* AIM OF THE EXERCISE *
Make an exact copy of the lines from the one holding "total: 4841.21 -> 6578.70" through the end of the entries below, both ends kept, and of nothing else. Exclude pictures.

══ DATA UNDER STUDY ══

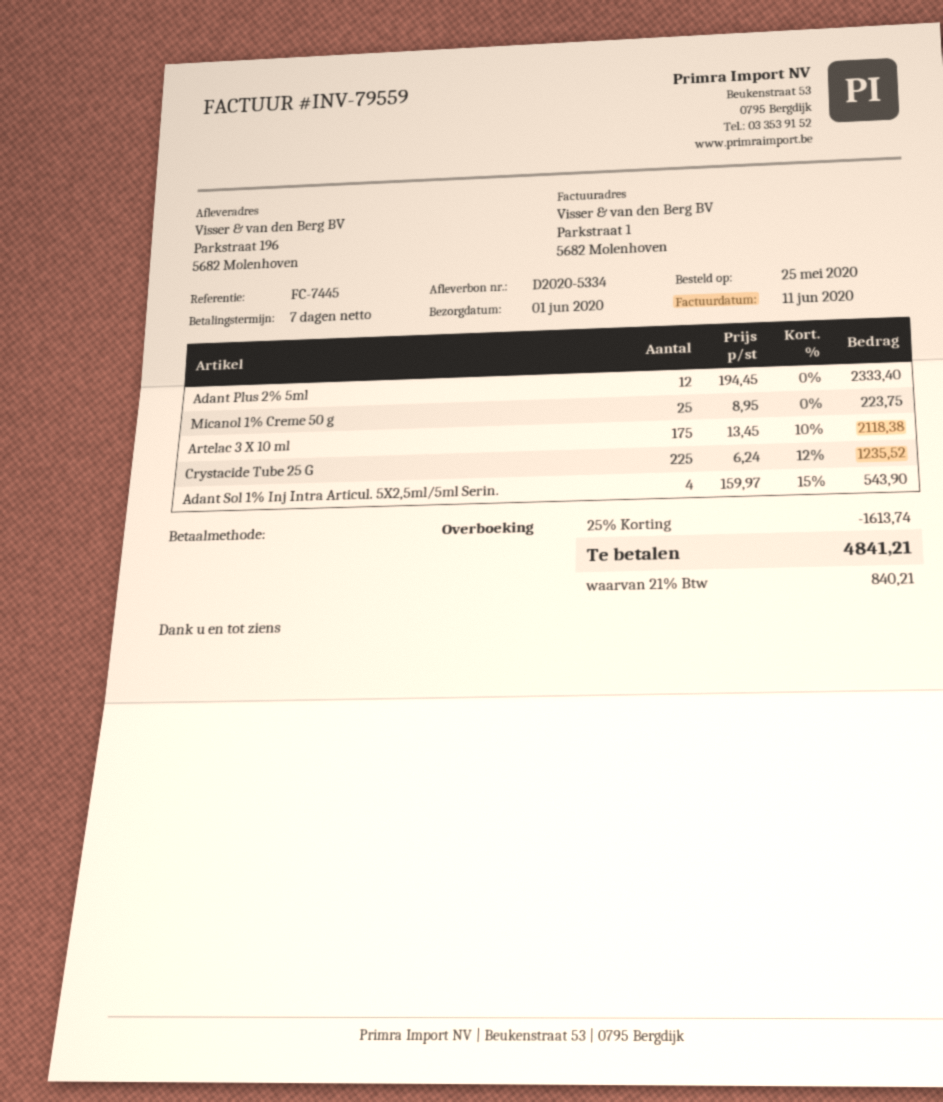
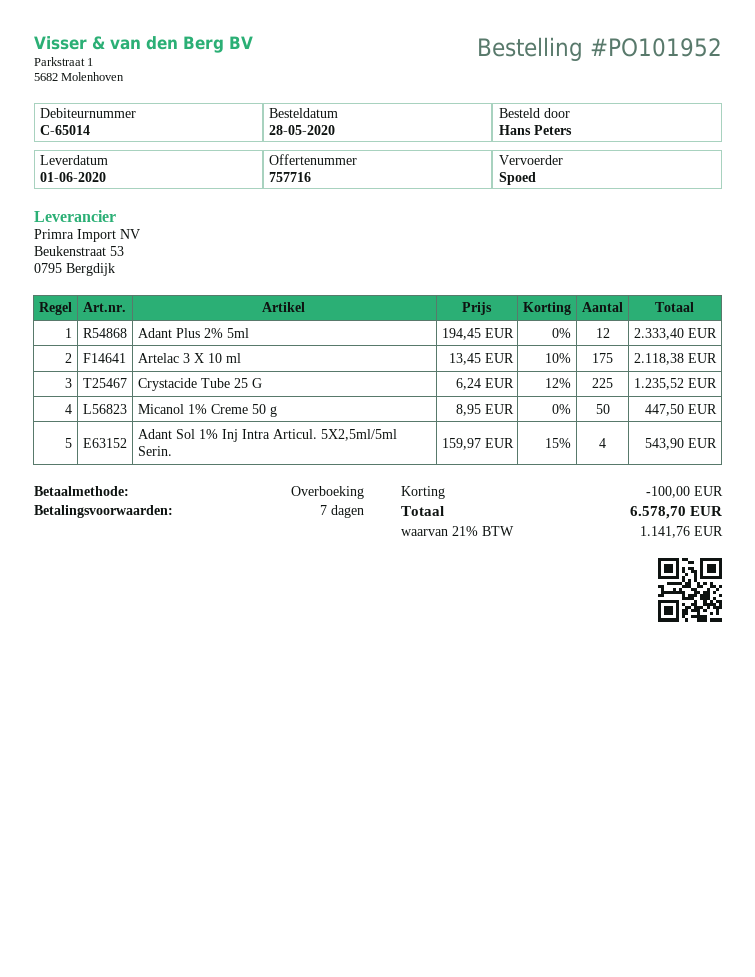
order date: 2020-05-25 -> 2020-05-28
Micanol 1% Creme 50 g: 25 x 8.95 = 223.75 -> 50 x 8.95 = 447.50
discount: 1613.74 -> 100.00
tax: 21% = 840.21 -> 21% = 1141.76
total: 4841.21 -> 6578.70

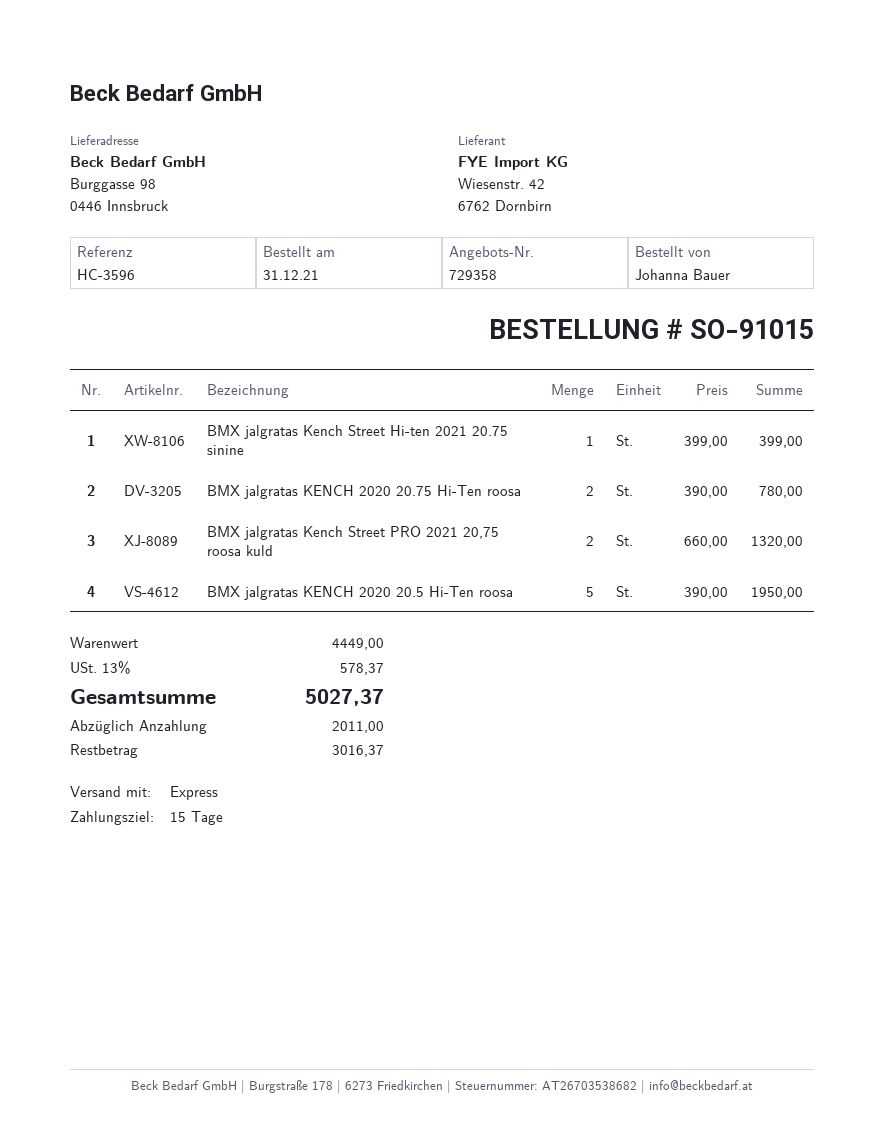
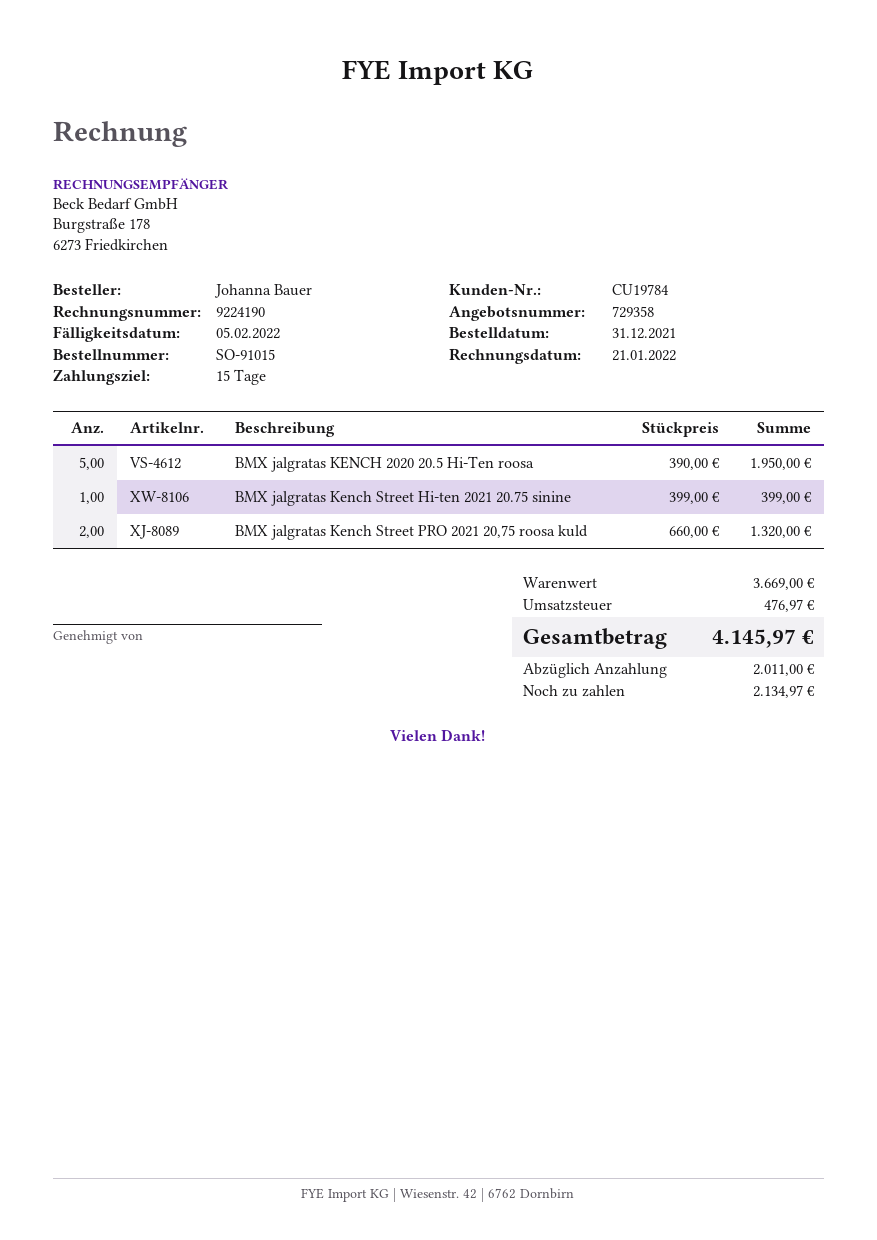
BMX jalgratas KENCH 2020 20.75 Hi-Ten roosa: 2 x 390.00 = 780.00 -> none
subtotal: 4449.00 -> 3669.00
tax: 578.37 -> 476.97
total: 5027.37 -> 4145.97
balance: 3016.37 -> 2134.97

═══

* WRITTEN ANSWER *
total: 4841.21 -> 6578.70

BMX jalgratas KENCH 2020 20.75 Hi-Ten roosa: 2 x 390.00 = 780.00 -> none
subtotal: 4449.00 -> 3669.00
tax: 578.37 -> 476.97
total: 5027.37 -> 4145.97
balance: 3016.37 -> 2134.97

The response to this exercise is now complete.